(Edit tracking data)
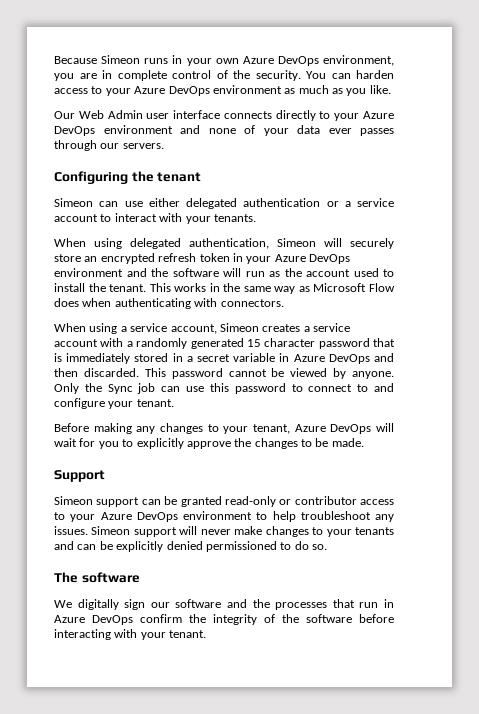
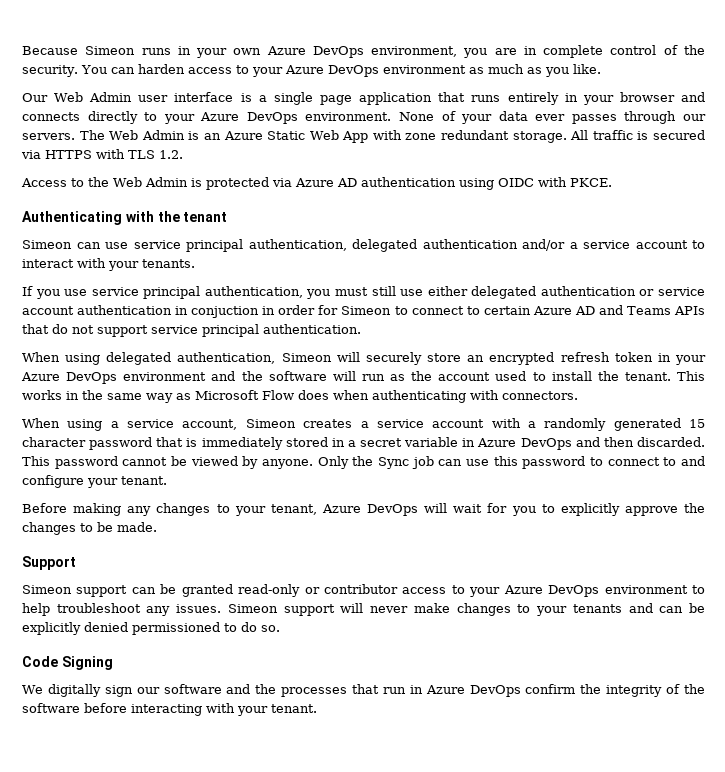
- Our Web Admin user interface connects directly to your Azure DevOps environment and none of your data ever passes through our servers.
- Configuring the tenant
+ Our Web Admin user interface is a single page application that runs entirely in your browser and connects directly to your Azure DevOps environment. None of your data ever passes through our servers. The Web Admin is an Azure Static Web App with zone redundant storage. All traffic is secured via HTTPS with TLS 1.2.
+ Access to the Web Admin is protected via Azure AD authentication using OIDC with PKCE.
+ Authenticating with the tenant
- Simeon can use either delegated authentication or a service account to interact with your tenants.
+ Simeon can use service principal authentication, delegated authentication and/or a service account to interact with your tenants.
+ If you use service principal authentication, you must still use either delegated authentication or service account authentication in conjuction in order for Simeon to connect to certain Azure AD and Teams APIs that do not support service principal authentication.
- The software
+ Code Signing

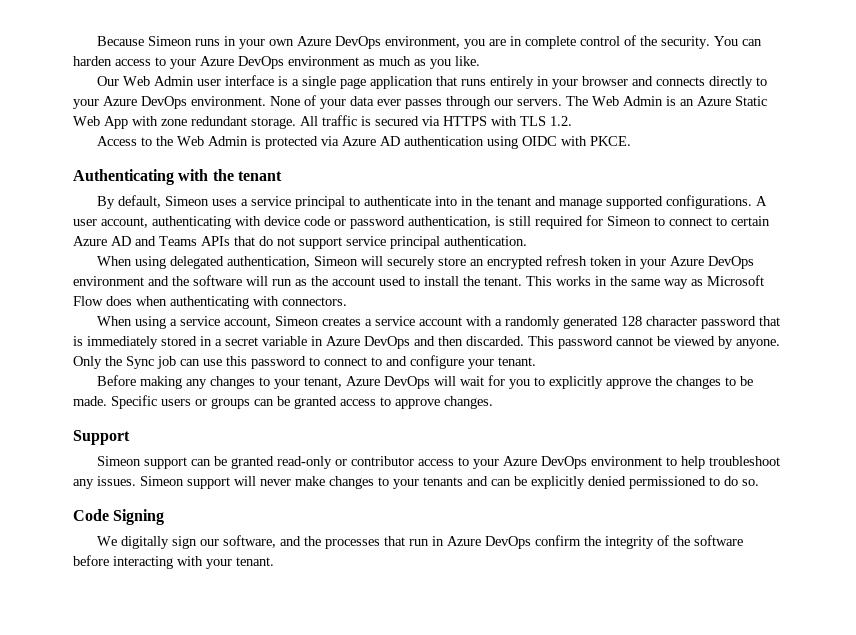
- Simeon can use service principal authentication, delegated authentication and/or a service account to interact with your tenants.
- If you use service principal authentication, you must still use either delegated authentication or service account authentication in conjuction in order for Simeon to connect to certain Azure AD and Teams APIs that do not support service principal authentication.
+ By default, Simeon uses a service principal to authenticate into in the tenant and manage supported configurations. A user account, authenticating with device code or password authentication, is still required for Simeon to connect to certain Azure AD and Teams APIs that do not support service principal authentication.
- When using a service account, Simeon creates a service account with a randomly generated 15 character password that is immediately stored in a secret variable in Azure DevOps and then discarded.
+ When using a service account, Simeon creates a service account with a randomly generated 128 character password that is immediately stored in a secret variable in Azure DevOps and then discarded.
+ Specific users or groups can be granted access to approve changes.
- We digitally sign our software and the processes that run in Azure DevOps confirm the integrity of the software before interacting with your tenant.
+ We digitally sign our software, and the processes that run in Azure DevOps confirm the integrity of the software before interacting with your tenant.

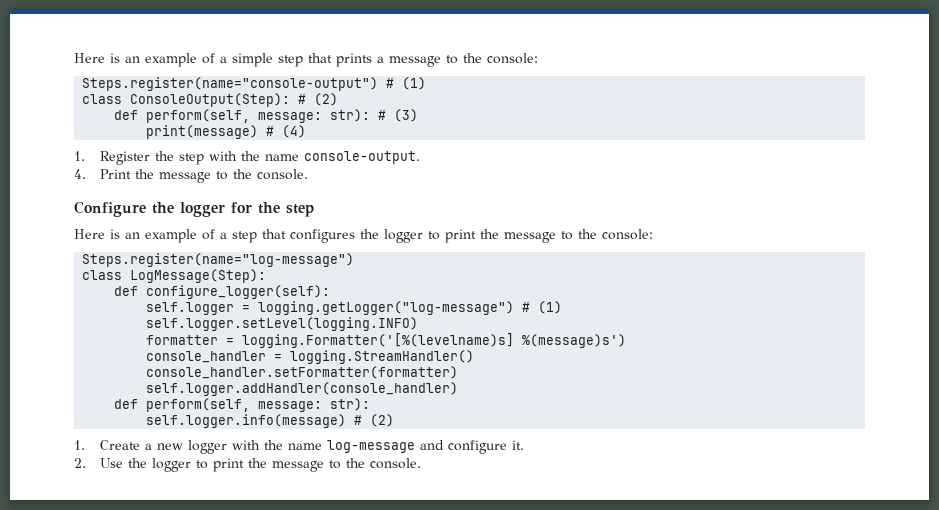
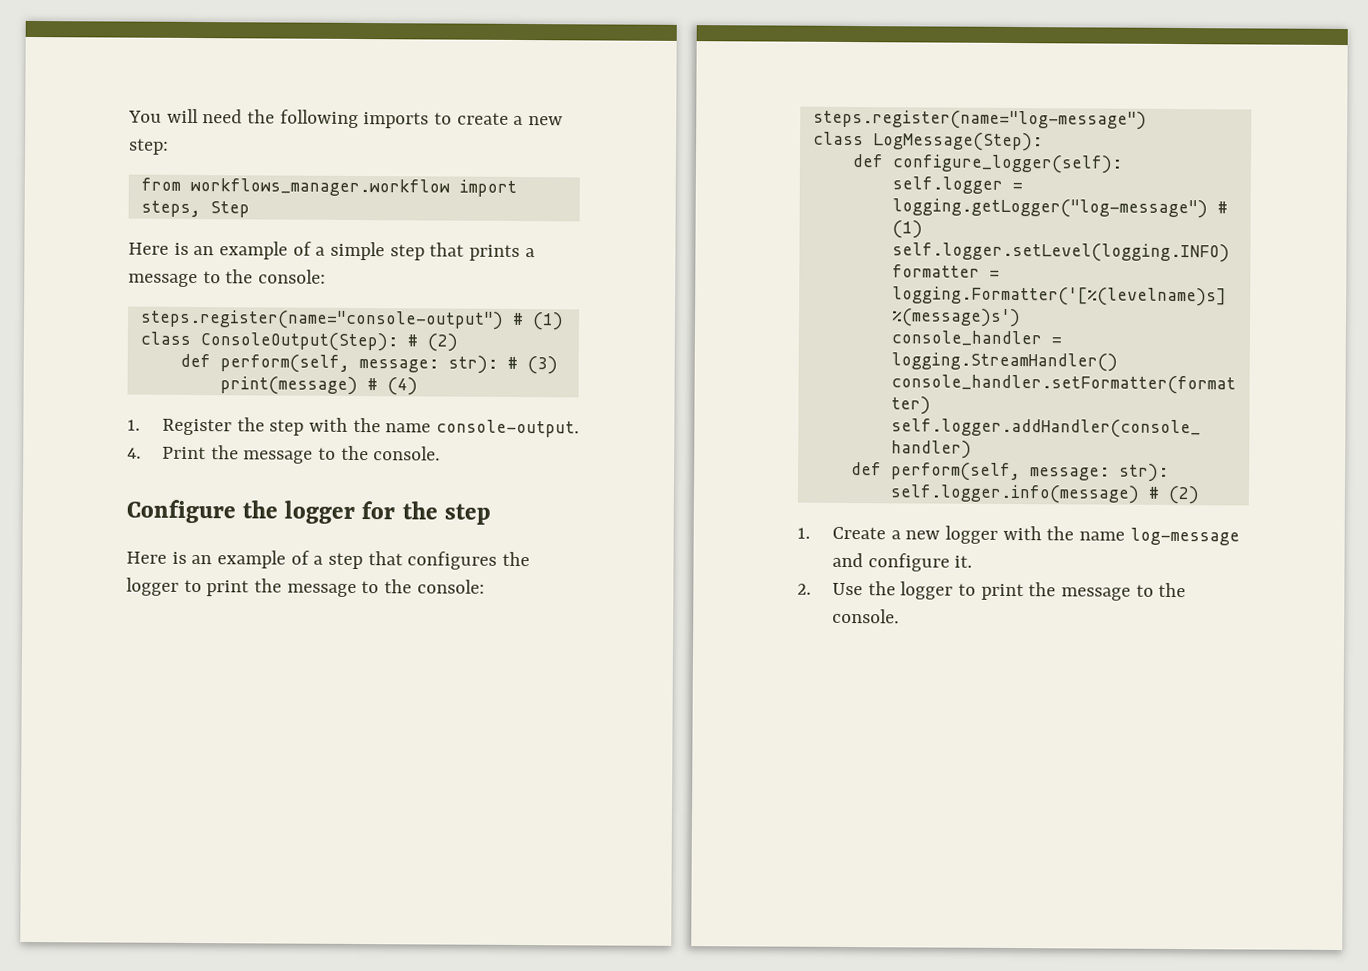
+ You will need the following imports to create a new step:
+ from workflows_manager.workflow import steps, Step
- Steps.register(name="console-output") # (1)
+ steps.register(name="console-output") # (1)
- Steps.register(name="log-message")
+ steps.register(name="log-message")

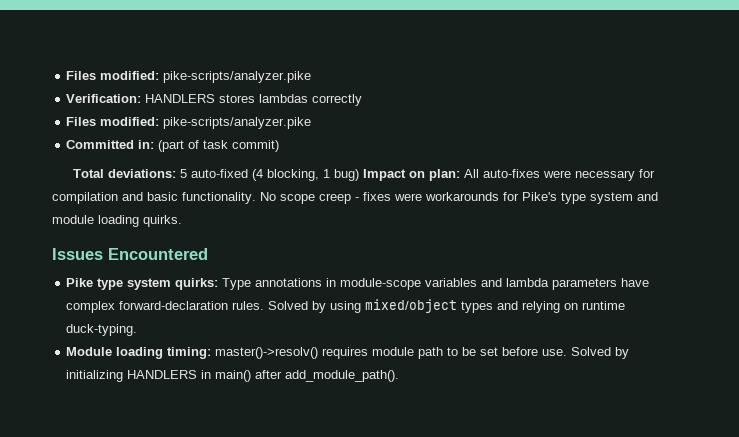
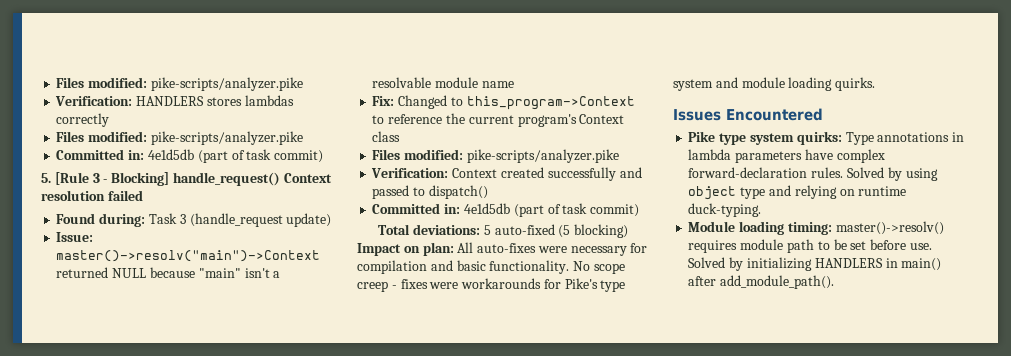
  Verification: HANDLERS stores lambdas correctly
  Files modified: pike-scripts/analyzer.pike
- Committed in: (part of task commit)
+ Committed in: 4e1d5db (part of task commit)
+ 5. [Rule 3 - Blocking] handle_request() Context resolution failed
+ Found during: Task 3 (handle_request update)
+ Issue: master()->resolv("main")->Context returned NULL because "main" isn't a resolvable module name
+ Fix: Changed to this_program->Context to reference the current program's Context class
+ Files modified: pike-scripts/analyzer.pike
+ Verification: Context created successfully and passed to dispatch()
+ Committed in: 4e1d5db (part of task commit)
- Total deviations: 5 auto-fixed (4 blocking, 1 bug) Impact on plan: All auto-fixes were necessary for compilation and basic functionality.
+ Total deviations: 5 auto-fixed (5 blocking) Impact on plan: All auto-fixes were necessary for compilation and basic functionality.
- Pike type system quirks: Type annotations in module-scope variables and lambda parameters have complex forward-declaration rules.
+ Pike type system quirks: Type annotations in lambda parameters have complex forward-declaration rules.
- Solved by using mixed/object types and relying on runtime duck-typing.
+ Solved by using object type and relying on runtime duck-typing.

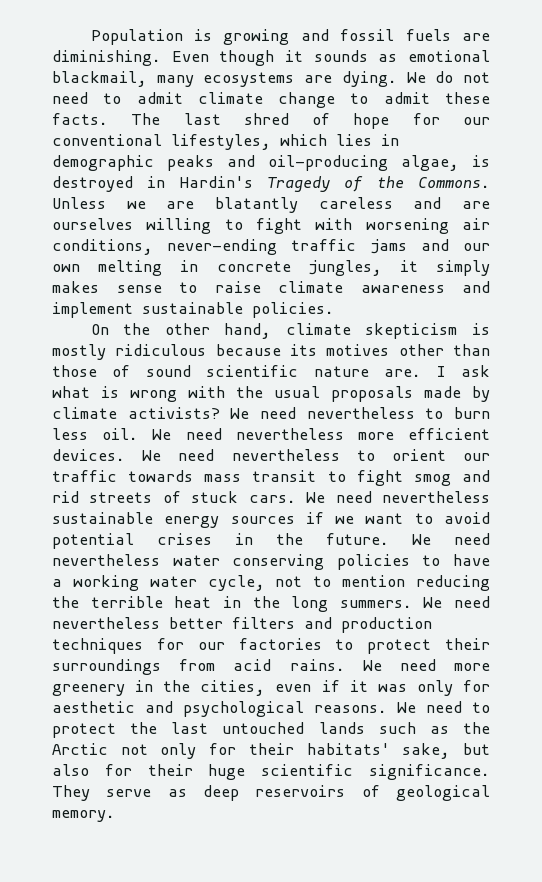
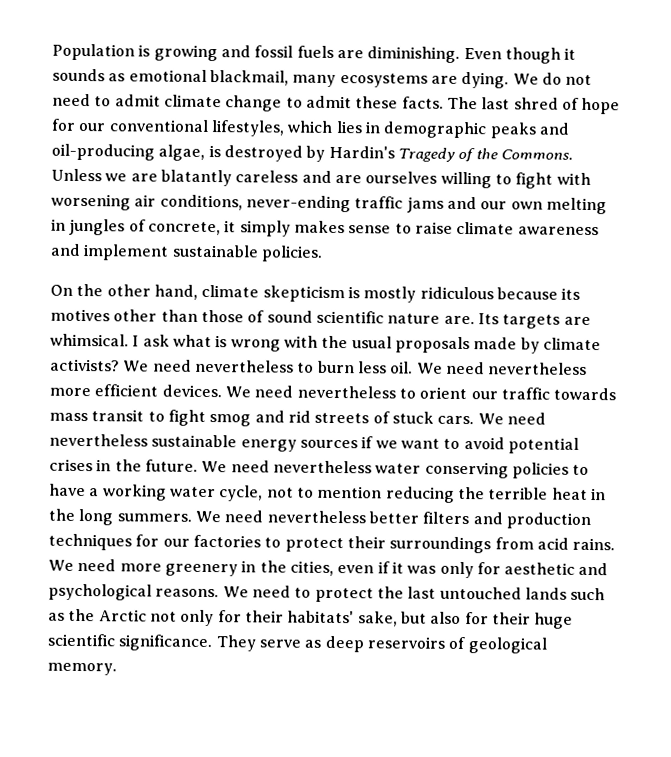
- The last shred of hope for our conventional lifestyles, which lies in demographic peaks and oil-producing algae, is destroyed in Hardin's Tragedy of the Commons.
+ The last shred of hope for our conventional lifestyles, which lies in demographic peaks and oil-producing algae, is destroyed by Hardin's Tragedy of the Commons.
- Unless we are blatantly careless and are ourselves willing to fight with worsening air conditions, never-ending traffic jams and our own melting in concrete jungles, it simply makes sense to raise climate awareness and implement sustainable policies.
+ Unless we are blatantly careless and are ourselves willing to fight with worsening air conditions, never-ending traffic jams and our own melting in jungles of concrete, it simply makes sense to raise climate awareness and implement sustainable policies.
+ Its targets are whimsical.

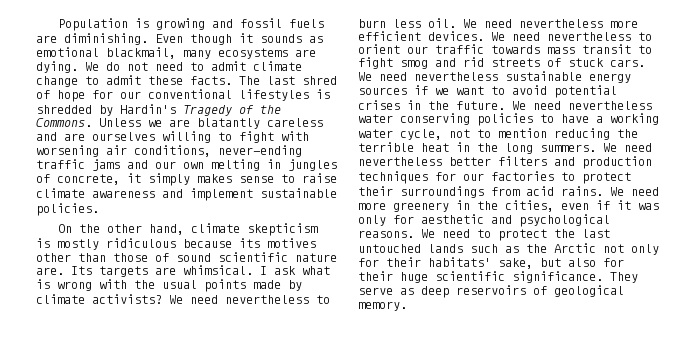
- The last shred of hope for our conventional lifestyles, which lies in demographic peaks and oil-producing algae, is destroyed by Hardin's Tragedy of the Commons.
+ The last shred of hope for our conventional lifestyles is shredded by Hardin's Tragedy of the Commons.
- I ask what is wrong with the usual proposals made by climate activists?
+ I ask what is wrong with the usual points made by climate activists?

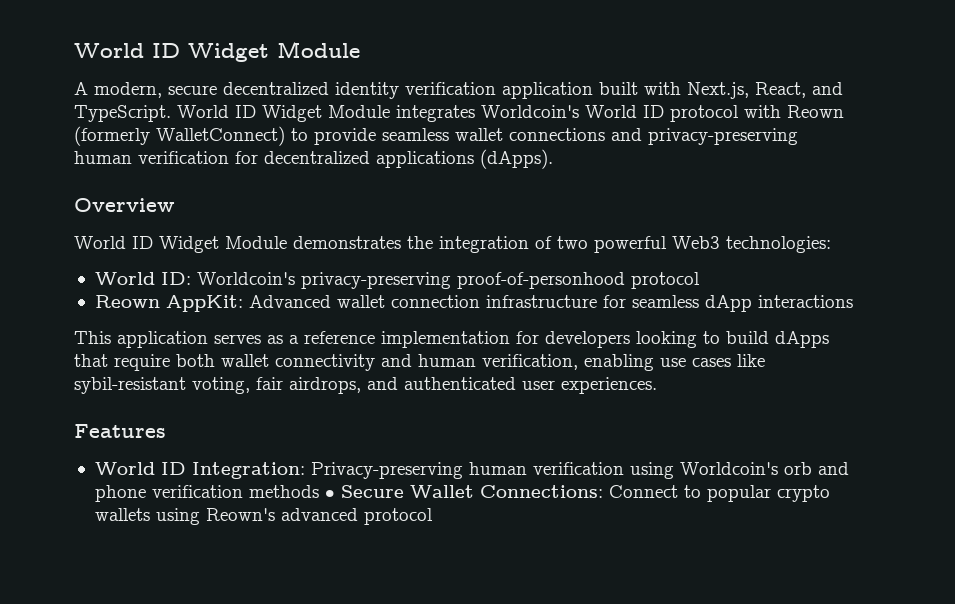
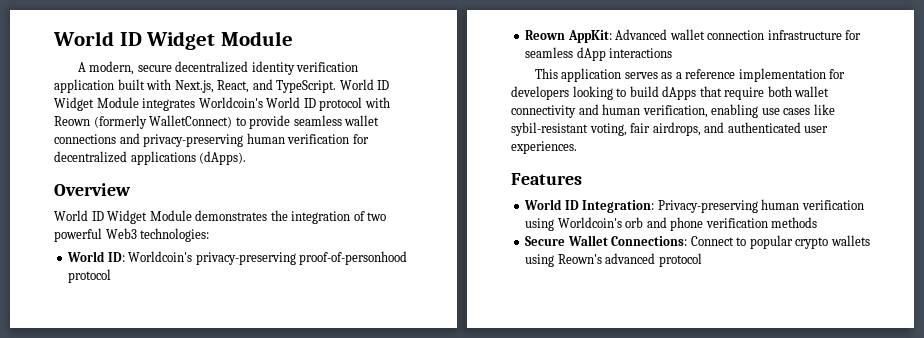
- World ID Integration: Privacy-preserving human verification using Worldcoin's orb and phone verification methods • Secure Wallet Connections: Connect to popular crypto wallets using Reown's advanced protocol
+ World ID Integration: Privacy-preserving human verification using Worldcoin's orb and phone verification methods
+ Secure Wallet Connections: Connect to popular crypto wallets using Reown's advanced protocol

# [EXERCISE REQUIREMENTS]
The reply must be a number and nothing more: the count of lines above that contain the word "compilation".

# [RESULT OF THE EXERCISE]
2